Why salt? you ask. Why not look back? you might reasonably inquire. What the heck is "brimstone"? you've always wondered. Let's try answering these in reverse order.
"Brimstone," simply put, used to be the common name for sulphur, but its meaning was refined under biblical influence (the influence more of Revelation 19: 20, which speaks of a hellish "lake of fire burning with brimstone," than of this passage). The word is employed today almost exclusively in allusions to God's fiery wrath, especially when channeled by righteous mouthpieces. ("Fire and brimstone," by the way, is most likely a poetic way of saying "sulphurous fire," the translation given by The Anchor Bible.)

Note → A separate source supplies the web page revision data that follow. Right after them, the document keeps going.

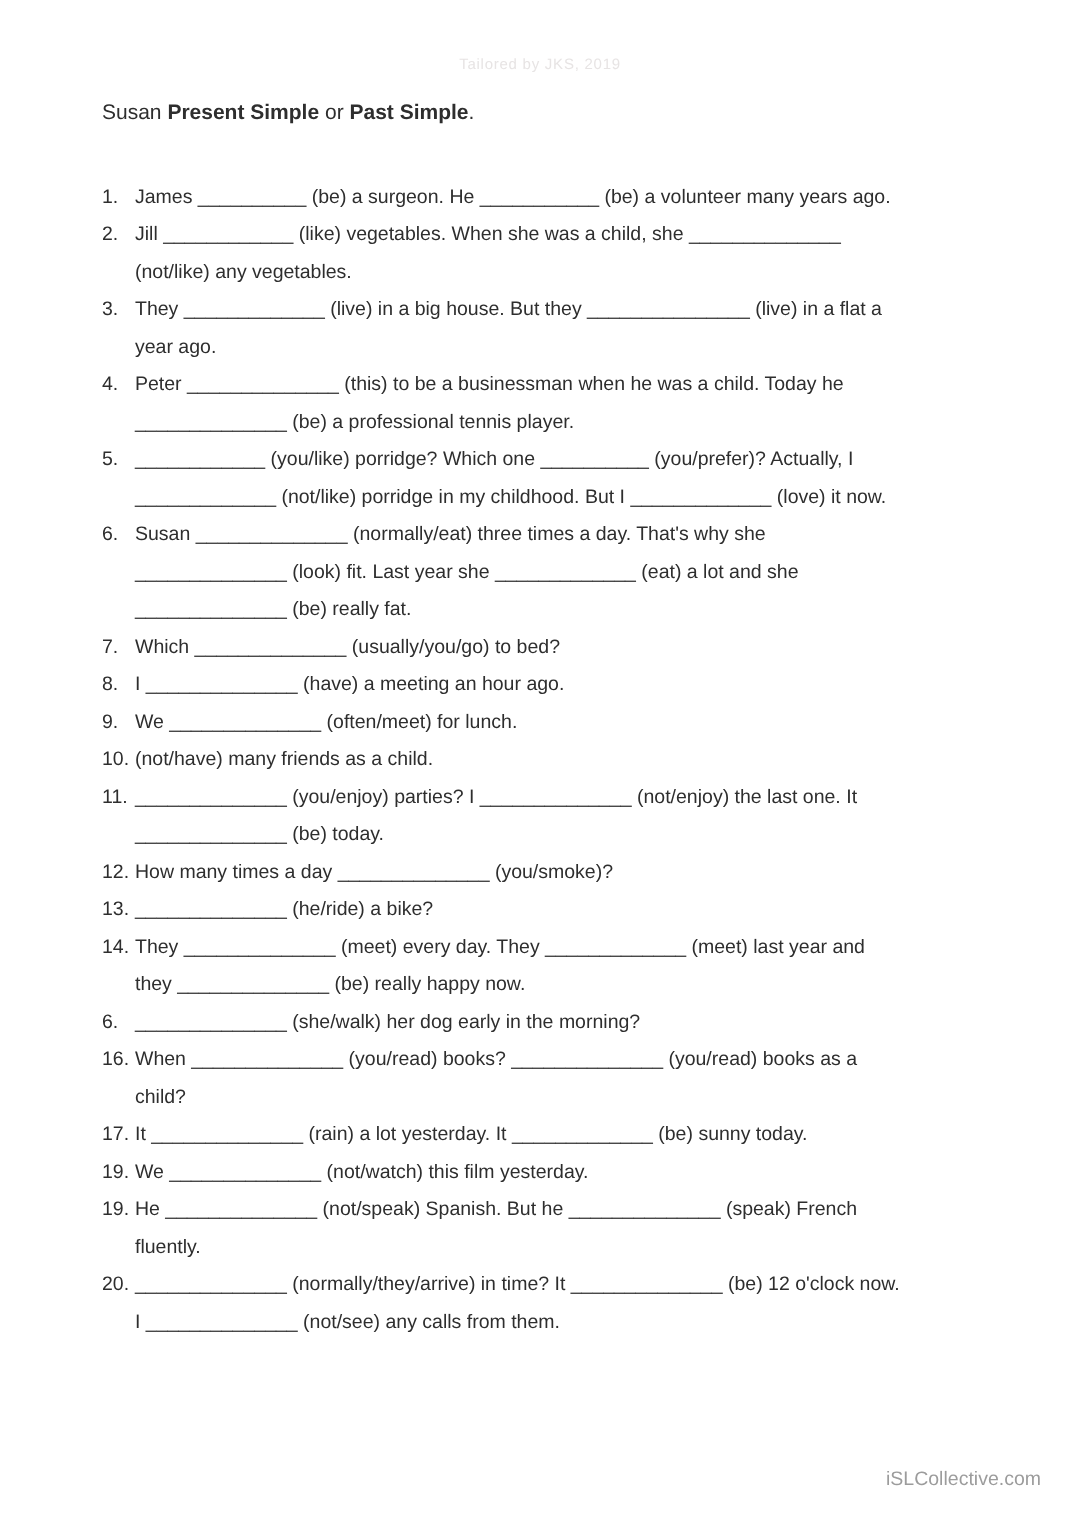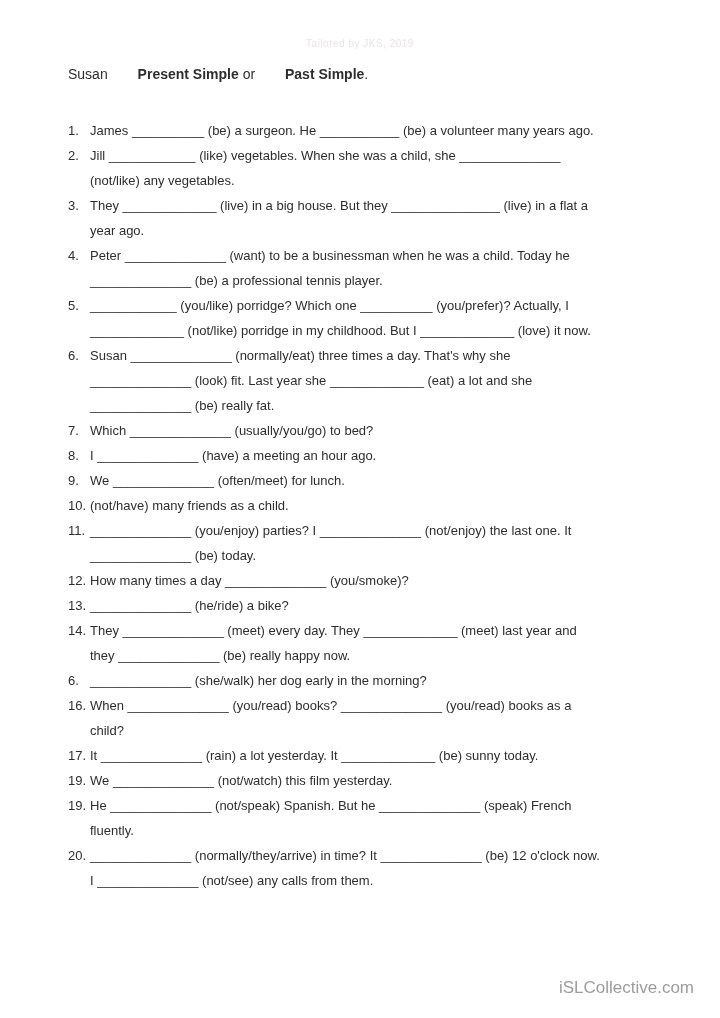--- a/index.html
+++ b/index.html
@@ -35,7 +35,7 @@
     font-size: 14px;
     color: var(--text);
   }
-  .title .b { font-weight: bold; margin-left: 26px; }
+  .title .b { font-weight: bold; }
   .items {
     position: absolute;
     left: 68px; top: 118px;

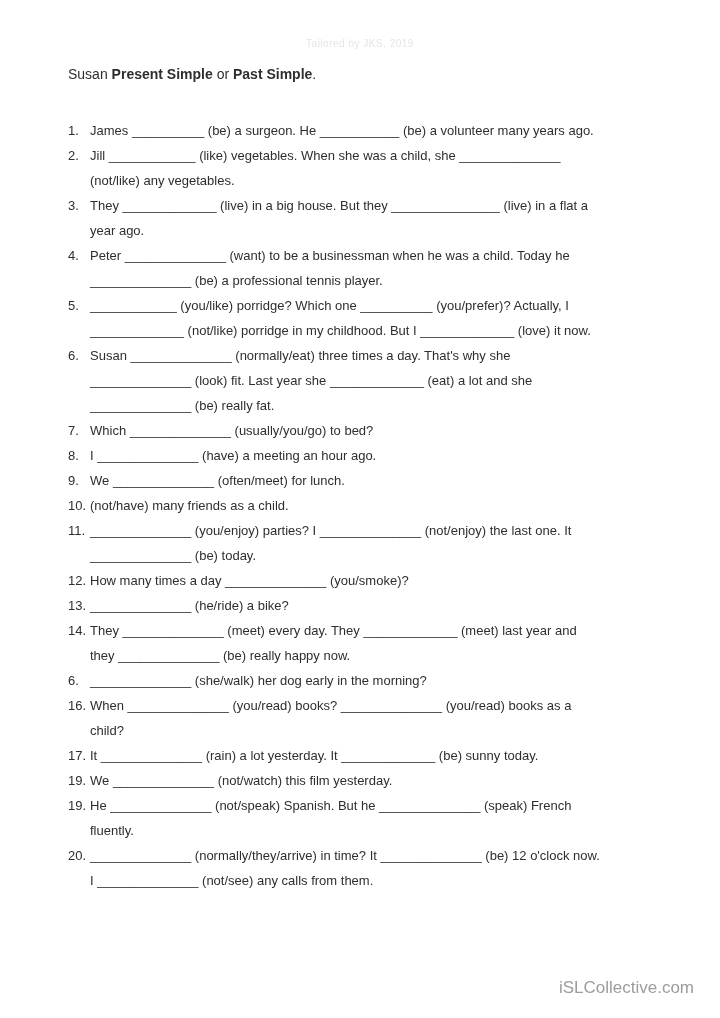--- a/index.html
+++ b/index.html
@@ -87,7 +87,7 @@
       <div class="item">
         <span class="num">4.</span>
         <div class="content">
-          <div class="line">Peter ______________ (want) to be a businessman when he was a child. Today he</div>
+          <div class="line">Peter ______________ (this) to be a businessman when he was a child. Today he</div>
           <div class="line">______________ (be) a professional tennis player.</div>
         </div>
       </div>

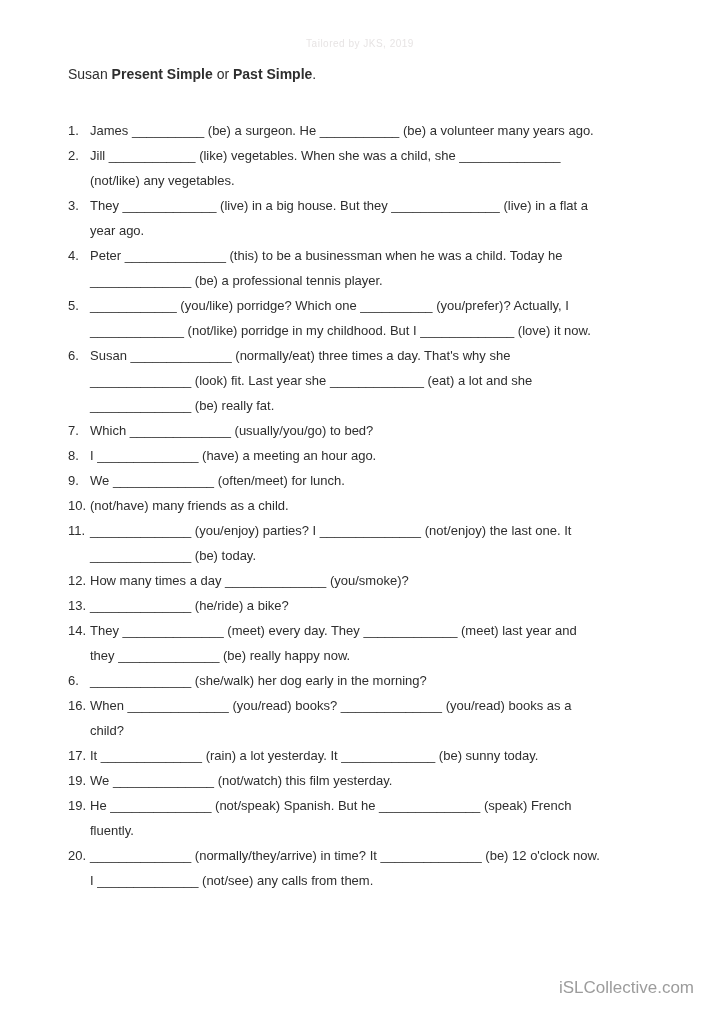--- a/index.html
+++ b/index.html
@@ -53,7 +53,7 @@
   .footer {
     position: absolute;
     right: 26px; top: 978px;
-    font-size: 17px;
+    font-size: 13px;
     color: var(--footer);
   }
 </style>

Why not look back? Well, why not eat of the tree of knowledge? Because God commands it. Furthermore, it seems that viewing the cities' destruction would be more than man or woman could bear -- turning to stone being perhaps a concrete metaphor for terror. (Compare the Greek myth of the Gorgons, and think of common metaphors like "scared stiff" and "petrified.") In short, as E. A. Speiser puts it, "God's mysterious workings must not be looked at by man."
Why a pillar of salt? Because mineral pillars abounded in the region around Sodom and Gomorrah, and (as we shall see in "The Salt of the Earth") salt was to the Jews a most notable mineral. In other words, J describes the origins of these strange pillars with a folktale related to other ancient myths in which various individuals turn to pillars of salt when they see a god.
Perhaps then we can assess that in fact she saw God and it was too much for her physical body to take. Thus she was incinerated but turned into a pillar of salt as a testimony to the "justice" of God. So another thought, who in turn looked back at her and saw her turn into a pillar of salt? What are your thoughts on this one?